29 Novembro 2014 | 02h03

O acordo entre a Marinha e a Associação da Comunidade dos Remanescentes do Quilombo da Ilha da Marambaia vai entregar 55 hectares a 170 famílias, ou 430 pessoas, enquanto preserva parte do terreno para as atividades militares no local, que serve para treinamento de fuzileiros navais. A Marinha, ademais, comprometeu-se a continuar a oferecer serviços de saúde, educação e transporte aos "quilombolas".

A reivindicação da comunidade foi feita com base no Decreto 4.887, assinado em 2003 pelo então presidente Luiz Inácio Lula da Silva. Tratava-se da regulamentação do artigo 68 do Ato das Disposições Transitórias da Constituição de 1988, segundo o qual o Estado deve emitir os títulos de propriedade definitiva a "remanescentes das comunidades dos quilombos que estejam ocupando suas terras". Um estudo que serviu para orientar os constituintes identificara apenas 55 desses agrupamentos.

No entanto, o decreto de Lula estabeleceu que "a caracterização dos remanescentes das comunidades dos quilombos será atestada mediante autodefinição da própria comunidade". Isso significa que um "quilombola" não precisa de nada além de sua palavra para comprovar sua condição - e ter direito ao título de propriedade da terra em que mora.

Ademais, o decreto diz ainda que a medição e a demarcação das terras devem levar em conta "critérios de territorialidade indicados pelos remanescentes das comunidades dos quilombos". Portanto, a extensão do "quilombo" é definida pelos próprios moradores, de acordo com mitos de origem, e não com a legislação em vigor. A certificação dos "quilombos", primeiro passo para a desapropriação do terreno, cabe à Fundação Cultural Palmares - cujo nome remete ao famoso quilombo e explicita sua parcialidade.

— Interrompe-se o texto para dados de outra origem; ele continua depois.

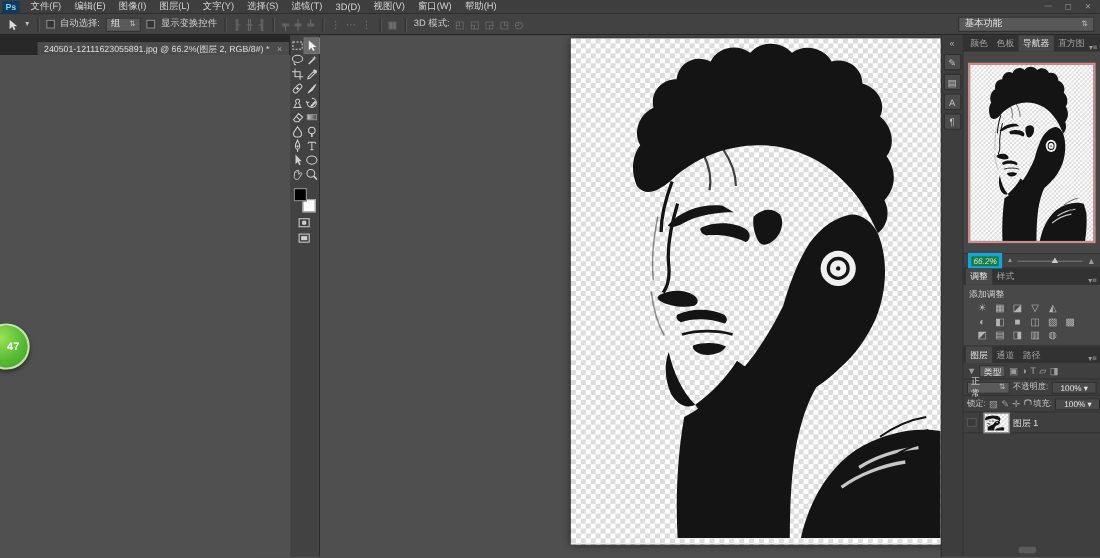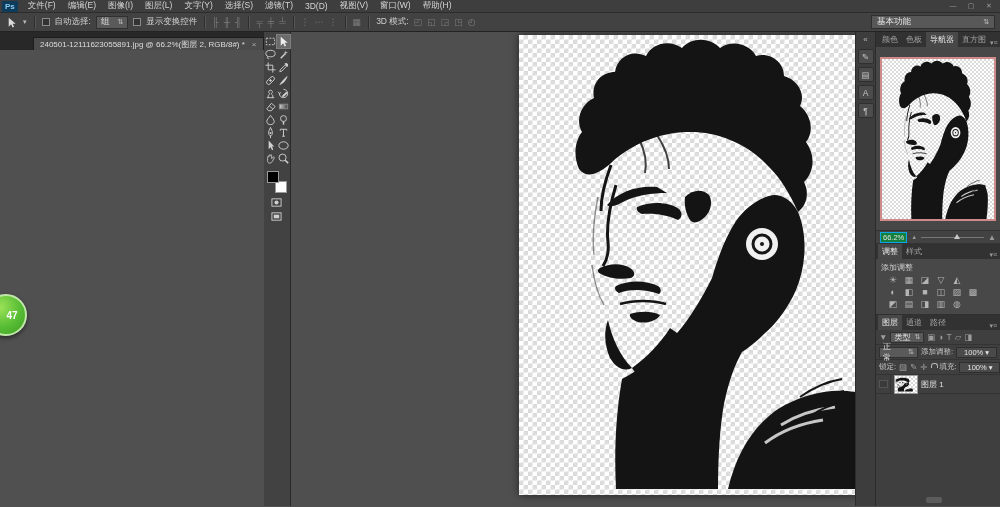"66.2%" .zoom-val { border: 1px solid #0ea5e9 -> 3px solid #0ea5e9; font-style: none -> italic }
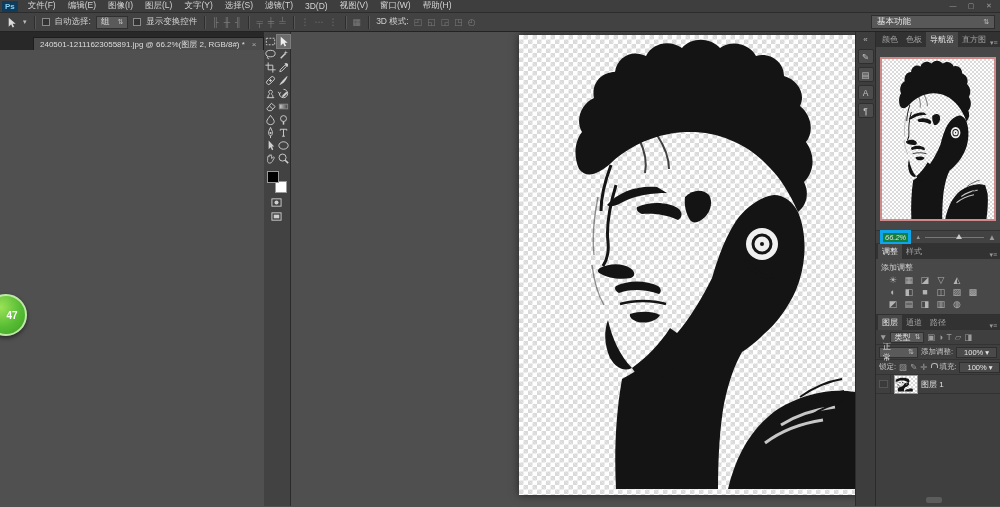"类型" .kind-select { flex-direction: none -> column }
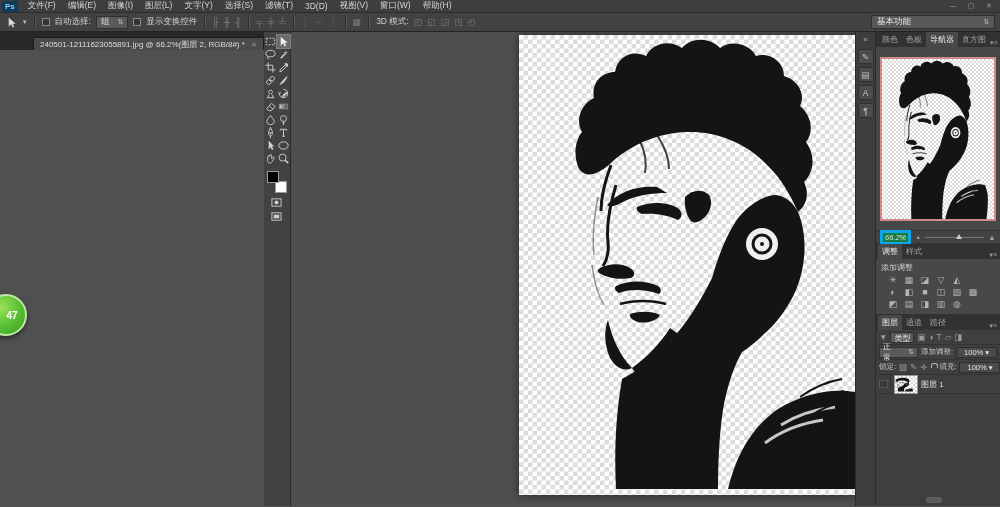"添加调整:" span.small-label { text: 添加调整 -> 不透明度 }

Essa frouxidão jurídica criou uma "indústria dos quilombos". Em vez dos 55 quilombos documentados por ocasião da Constituinte, os movimentos sociais envolvidos com a causa dizem haver mais de 3.500 dessas comunidades espalhadas pelo País. Somados, esses "quilombos" chegariam a um território equivalente ao do Estado de São Paulo, cerca de 25 milhões de hectares, o que é a prova de que se trata de uma rematada fantasia antropológica - alimentada pela convicção de que qualquer camponês negro ou mulato pode ser considerado "quilombola", em qualquer lugar do País.

O decreto de Lula, na prática, incentivou uma reforma agrária com base em critérios raciais.

A Marinha resistiu o quanto pôde a essa pressão na Ilha da Marambaia, entre outras razões porque teme que haja ocupação desenfreada, favelização e degradação do local, que inclui uma Área de Proteção Ambiental de Mata Atlântica. A preocupação tem fundamento, uma vez que a comunidade "quilombola" é e continuará a ser extremamente atrasada, justamente em razão da manutenção de um modo de vida que, a título de preservar os costumes e tradições de supostos antepassados, condena os moradores a condições precárias de subsistência.

Os "quilombolas" da Marambaia vivem da pesca artesanal, mal têm luz elétrica e dependem da Marinha para tudo, até mesmo para obter o gelo em que preservarão seus alimentos. Agora, agraciados com a propriedade coletiva da terra e incentivados a viver como no século 18, terão todas as condições de perpetuar sua pobreza.